[Opening RECORD EXTRACTS section]

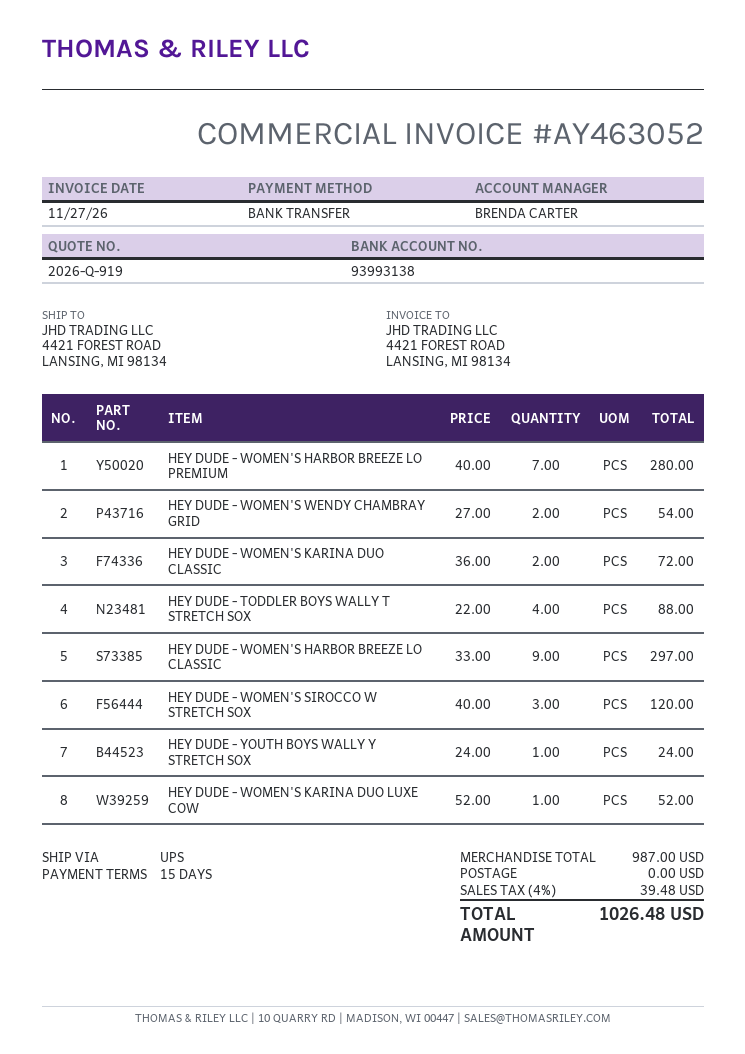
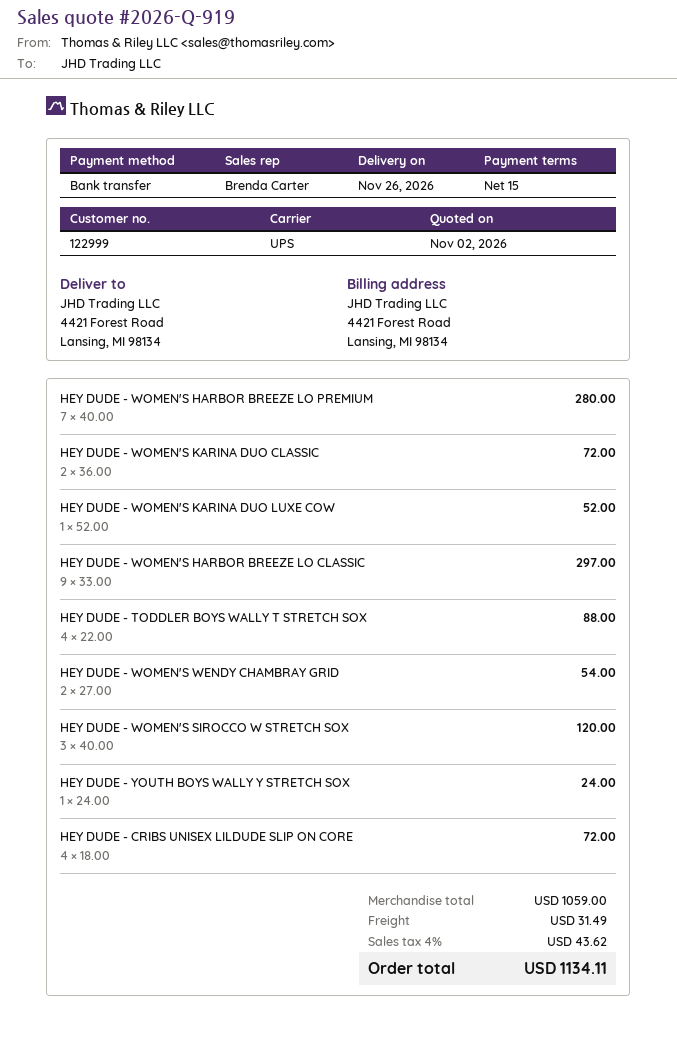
HEY DUDE - CRIBS UNISEX LILDUDE SLIP ON CORE: none -> 4 x 18.00 = 72.00
subtotal: 987.00 -> 1059.00
shipping: 0.00 -> 31.49
tax: 4% = 39.48 -> 4% = 43.62
total: 1026.48 -> 1134.11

[Closing RECORD EXTRACTS section]

§ TASK PROMPT: The reply should contain all of the data above, word for word, with no pictures.

§ EXERCISE SOLUTION:
HEY DUDE - CRIBS UNISEX LILDUDE SLIP ON CORE: none -> 4 x 18.00 = 72.00
subtotal: 987.00 -> 1059.00
shipping: 0.00 -> 31.49
tax: 4% = 39.48 -> 4% = 43.62
total: 1026.48 -> 1134.11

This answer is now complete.